> _Problem details_:
Your answer must be an exact copy of the records below, minus the pictures.

> _Entries provided_:
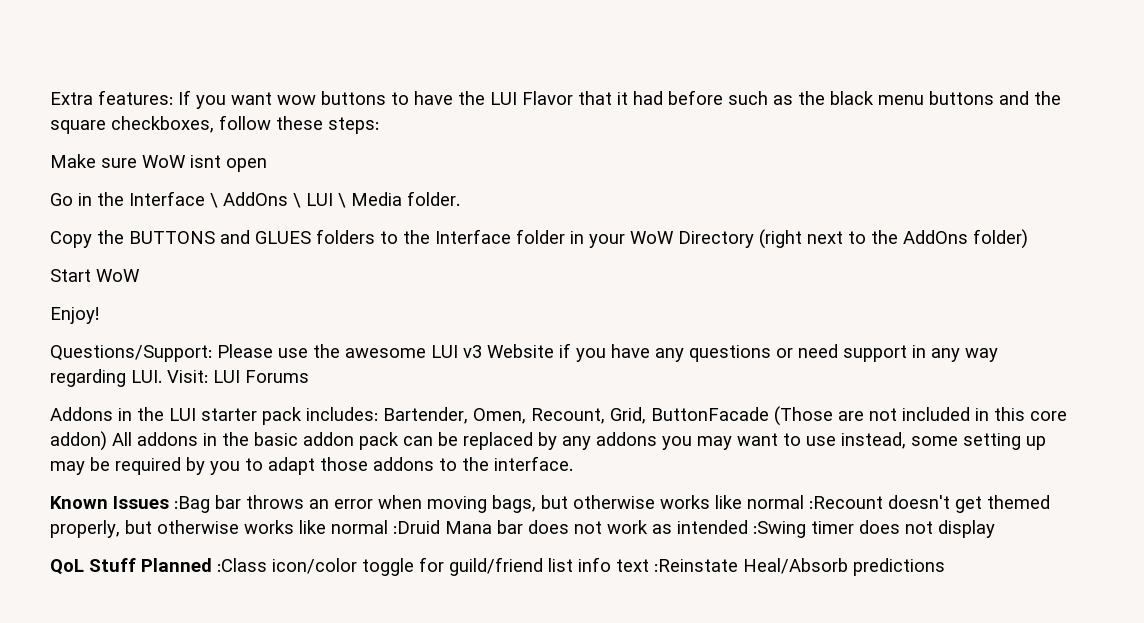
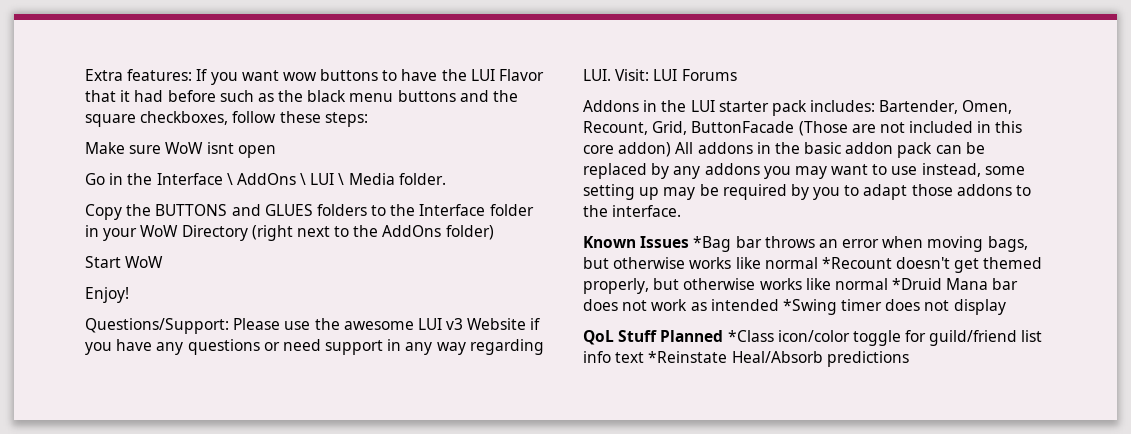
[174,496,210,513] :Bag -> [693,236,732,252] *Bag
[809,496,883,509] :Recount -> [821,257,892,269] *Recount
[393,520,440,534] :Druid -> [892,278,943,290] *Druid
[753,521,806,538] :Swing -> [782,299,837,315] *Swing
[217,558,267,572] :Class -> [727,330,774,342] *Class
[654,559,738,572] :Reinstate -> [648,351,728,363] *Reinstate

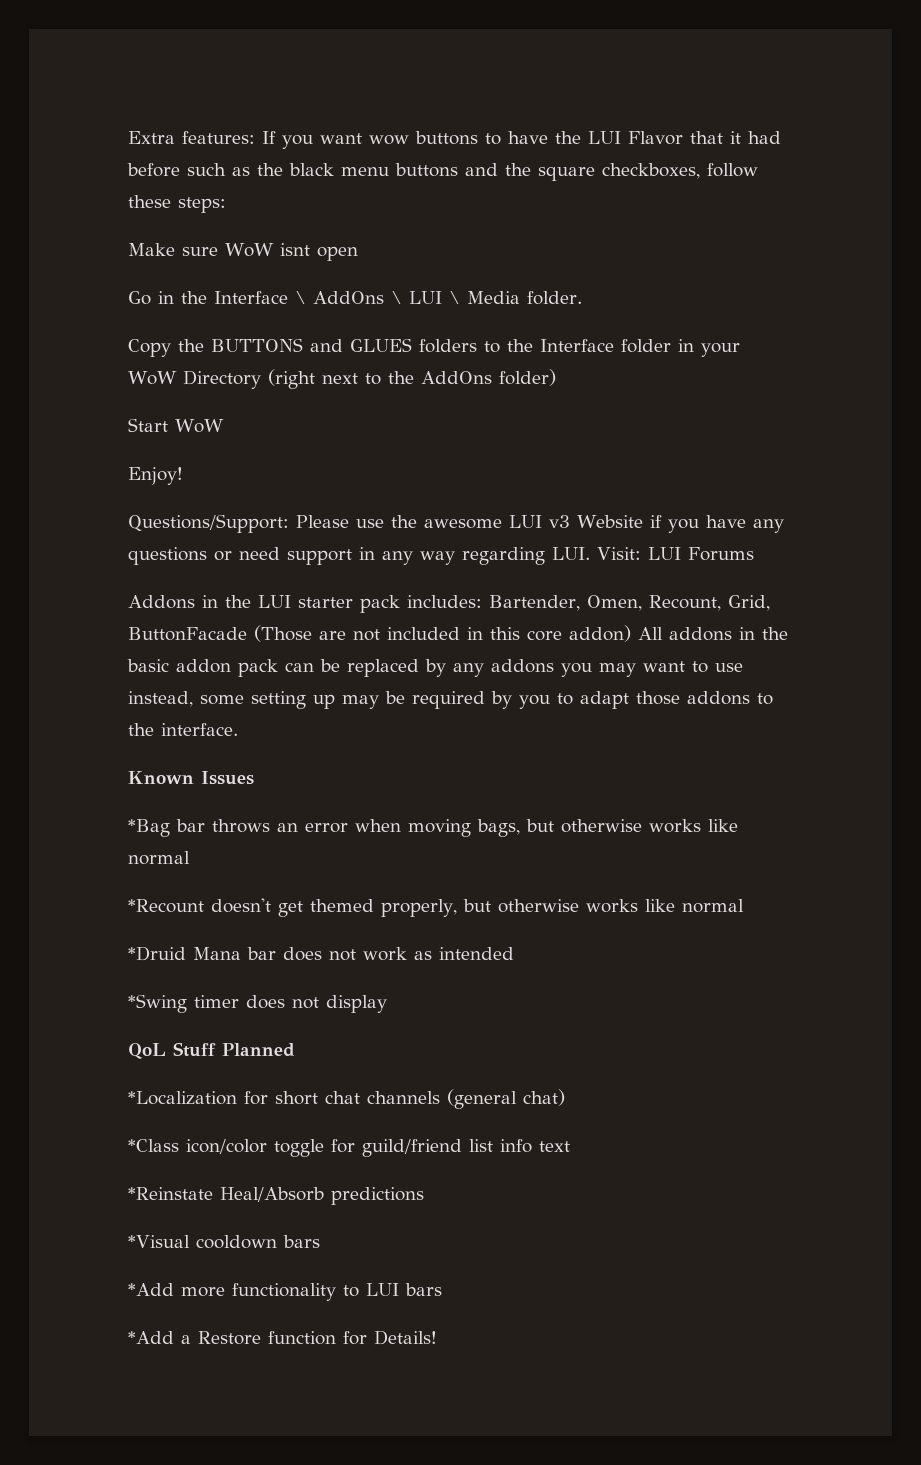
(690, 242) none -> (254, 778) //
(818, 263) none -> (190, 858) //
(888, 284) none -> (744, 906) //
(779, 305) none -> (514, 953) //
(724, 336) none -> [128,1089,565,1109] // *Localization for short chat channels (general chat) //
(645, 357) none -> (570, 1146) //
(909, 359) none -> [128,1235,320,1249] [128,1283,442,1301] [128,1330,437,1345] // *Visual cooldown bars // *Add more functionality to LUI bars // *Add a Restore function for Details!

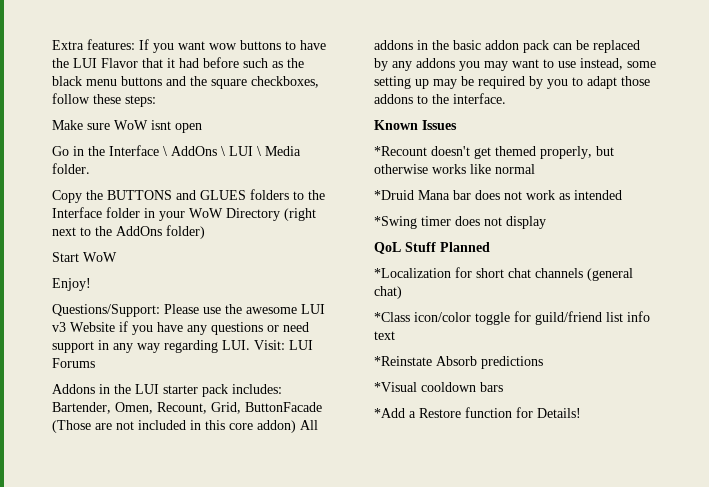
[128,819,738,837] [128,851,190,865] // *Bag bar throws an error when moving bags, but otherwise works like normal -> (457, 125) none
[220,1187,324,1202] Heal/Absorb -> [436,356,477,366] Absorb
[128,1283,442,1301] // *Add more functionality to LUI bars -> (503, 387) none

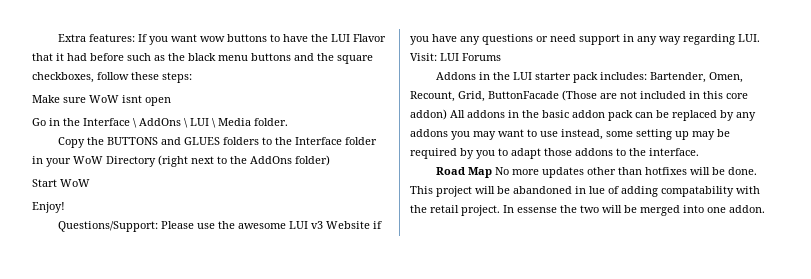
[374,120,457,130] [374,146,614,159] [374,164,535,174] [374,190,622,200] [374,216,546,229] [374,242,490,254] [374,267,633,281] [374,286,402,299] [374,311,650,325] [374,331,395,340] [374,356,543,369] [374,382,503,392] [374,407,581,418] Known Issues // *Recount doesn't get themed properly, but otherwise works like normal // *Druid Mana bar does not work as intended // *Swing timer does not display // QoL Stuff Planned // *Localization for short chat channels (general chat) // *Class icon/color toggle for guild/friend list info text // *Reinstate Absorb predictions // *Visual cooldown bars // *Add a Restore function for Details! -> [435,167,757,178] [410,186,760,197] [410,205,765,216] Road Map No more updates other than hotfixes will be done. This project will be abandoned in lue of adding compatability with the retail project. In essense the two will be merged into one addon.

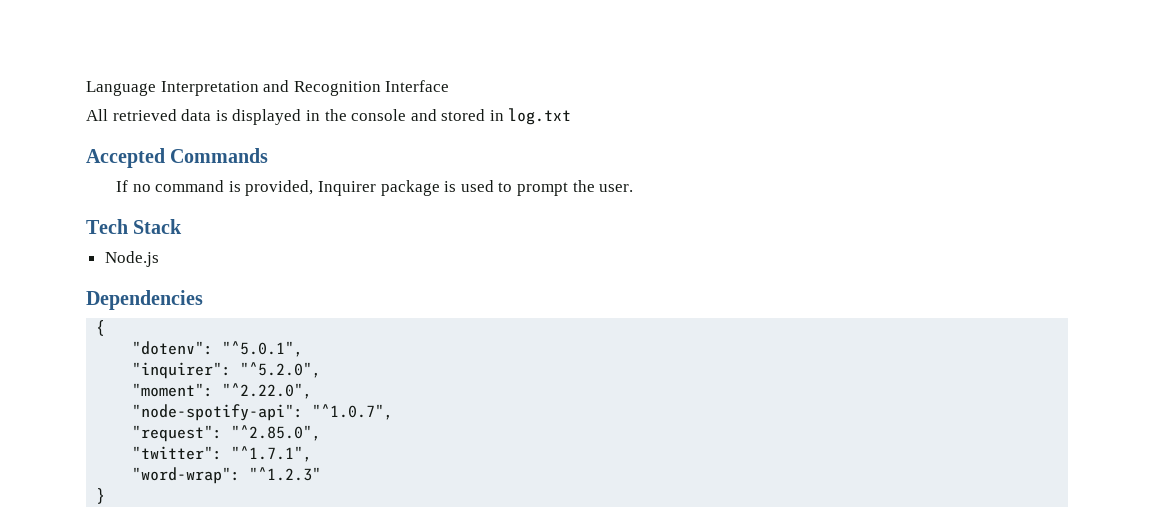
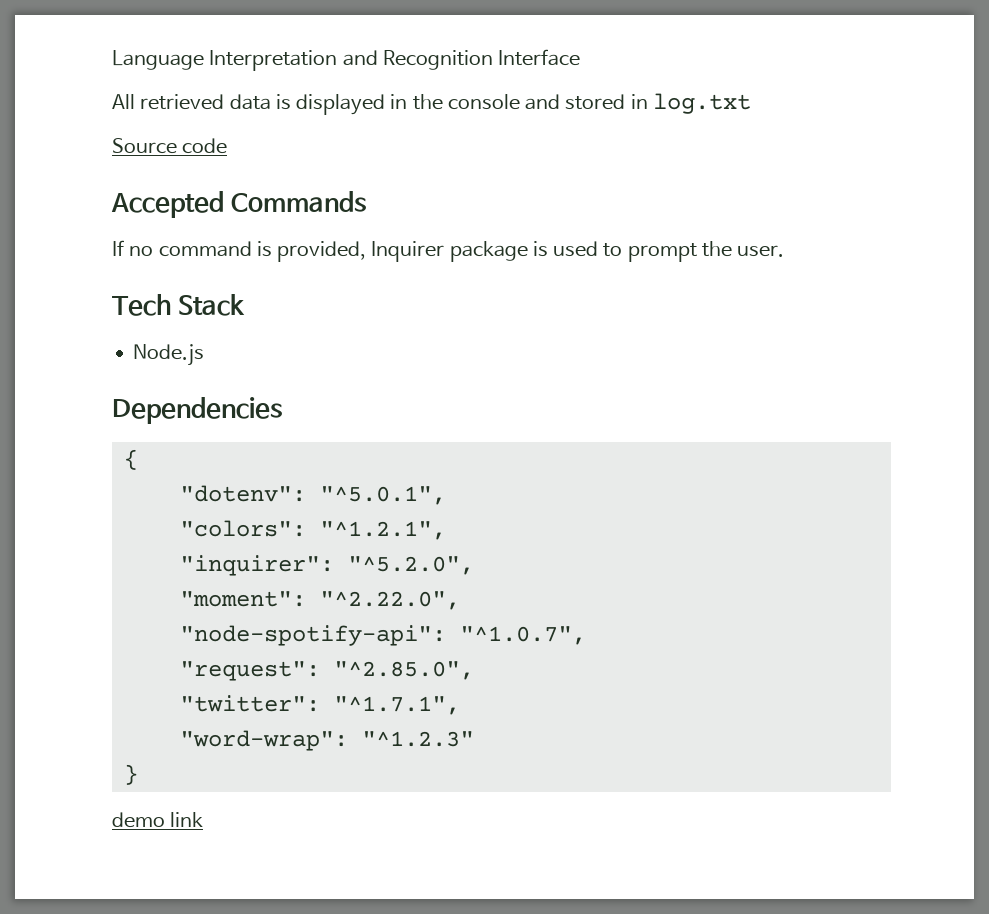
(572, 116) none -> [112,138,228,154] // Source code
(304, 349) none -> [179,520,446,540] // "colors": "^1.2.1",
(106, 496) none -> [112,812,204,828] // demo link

> _Written response_:
[174,496,210,513] :Bag -> [693,236,732,252] *Bag
[809,496,883,509] :Recount -> [821,257,892,269] *Recount
[393,520,440,534] :Druid -> [892,278,943,290] *Druid
[753,521,806,538] :Swing -> [782,299,837,315] *Swing
[217,558,267,572] :Class -> [727,330,774,342] *Class
[654,559,738,572] :Reinstate -> [648,351,728,363] *Reinstate

(690, 242) none -> (254, 778) //
(818, 263) none -> (190, 858) //
(888, 284) none -> (744, 906) //
(779, 305) none -> (514, 953) //
(724, 336) none -> [128,1089,565,1109] // *Localization for short chat channels (general chat) //
(645, 357) none -> (570, 1146) //
(909, 359) none -> [128,1235,320,1249] [128,1283,442,1301] [128,1330,437,1345] // *Visual cooldown bars // *Add more functionality to LUI bars // *Add a Restore function for Details!

[128,819,738,837] [128,851,190,865] // *Bag bar throws an error when moving bags, but otherwise works like normal -> (457, 125) none
[220,1187,324,1202] Heal/Absorb -> [436,356,477,366] Absorb
[128,1283,442,1301] // *Add more functionality to LUI bars -> (503, 387) none

[374,120,457,130] [374,146,614,159] [374,164,535,174] [374,190,622,200] [374,216,546,229] [374,242,490,254] [374,267,633,281] [374,286,402,299] [374,311,650,325] [374,331,395,340] [374,356,543,369] [374,382,503,392] [374,407,581,418] Known Issues // *Recount doesn't get themed properly, but otherwise works like normal // *Druid Mana bar does not work as intended // *Swing timer does not display // QoL Stuff Planned // *Localization for short chat channels (general chat) // *Class icon/color toggle for guild/friend list info text // *Reinstate Absorb predictions // *Visual cooldown bars // *Add a Restore function for Details! -> [435,167,757,178] [410,186,760,197] [410,205,765,216] Road Map No more updates other than hotfixes will be done. This project will be abandoned in lue of adding compatability with the retail project. In essense the two will be merged into one addon.

(572, 116) none -> [112,138,228,154] // Source code
(304, 349) none -> [179,520,446,540] // "colors": "^1.2.1",
(106, 496) none -> [112,812,204,828] // demo link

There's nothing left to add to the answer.